-- SOURCE MATERIAL follows --

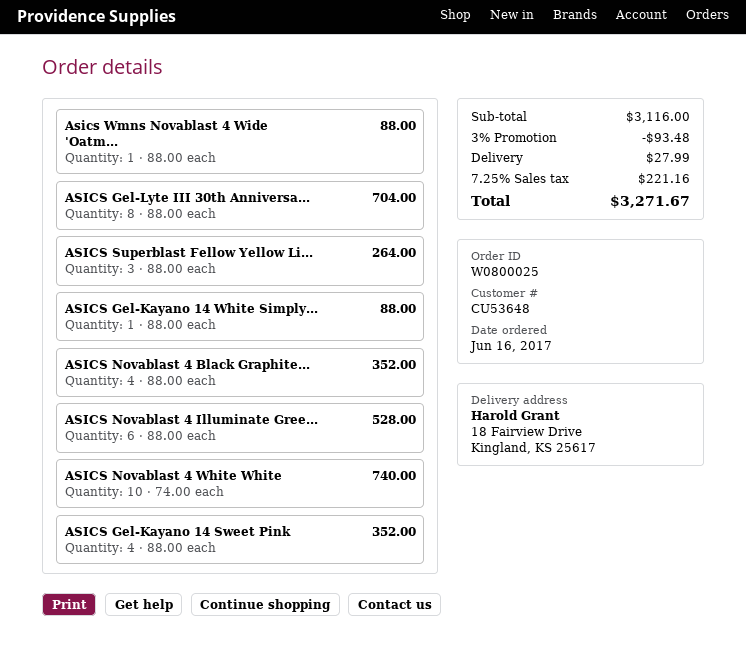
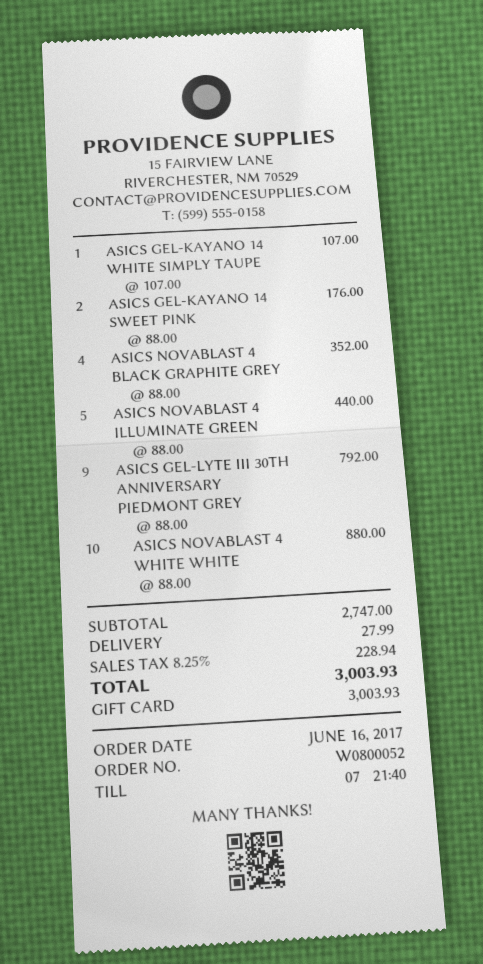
order number: W0800025 -> W0800052
Asics Wmns Novablast 4 Wide 'Oatm...: 1 x 88.00 = 88.00 -> none
ASICS Gel-Lyte III 30th Anniversa...: 8 x 88.00 = 704.00 -> 9 x 88.00 = 792.00
ASICS Superblast Fellow Yellow Li...: 3 x 88.00 = 264.00 -> none
ASICS Gel-Kayano 14 White Simply...: 1 x 88.00 = 88.00 -> 1 x 107.00 = 107.00
ASICS Novablast 4 Illuminate Gree...: 6 x 88.00 = 528.00 -> 5 x 88.00 = 440.00
ASICS Novablast 4 White White: 10 x 74.00 = 740.00 -> 10 x 88.00 = 880.00
ASICS Gel-Kayano 14 Sweet Pink: 4 x 88.00 = 352.00 -> 2 x 88.00 = 176.00
subtotal: 3116.00 -> 2747.00
discount: 3% = 93.48 -> none
tax: 7.25% = 221.16 -> 8.25% = 228.94
total: 3271.67 -> 3003.93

-- SOURCE MATERIAL concluded --

_ASSIGNMENT_. Print the preceding material over again exactly. Please leave the pictures out.

_PROBLEM SOLUTION_.
order number: W0800025 -> W0800052
Asics Wmns Novablast 4 Wide 'Oatm...: 1 x 88.00 = 88.00 -> none
ASICS Gel-Lyte III 30th Anniversa...: 8 x 88.00 = 704.00 -> 9 x 88.00 = 792.00
ASICS Superblast Fellow Yellow Li...: 3 x 88.00 = 264.00 -> none
ASICS Gel-Kayano 14 White Simply...: 1 x 88.00 = 88.00 -> 1 x 107.00 = 107.00
ASICS Novablast 4 Illuminate Gree...: 6 x 88.00 = 528.00 -> 5 x 88.00 = 440.00
ASICS Novablast 4 White White: 10 x 74.00 = 740.00 -> 10 x 88.00 = 880.00
ASICS Gel-Kayano 14 Sweet Pink: 4 x 88.00 = 352.00 -> 2 x 88.00 = 176.00
subtotal: 3116.00 -> 2747.00
discount: 3% = 93.48 -> none
tax: 7.25% = 221.16 -> 8.25% = 228.94
total: 3271.67 -> 3003.93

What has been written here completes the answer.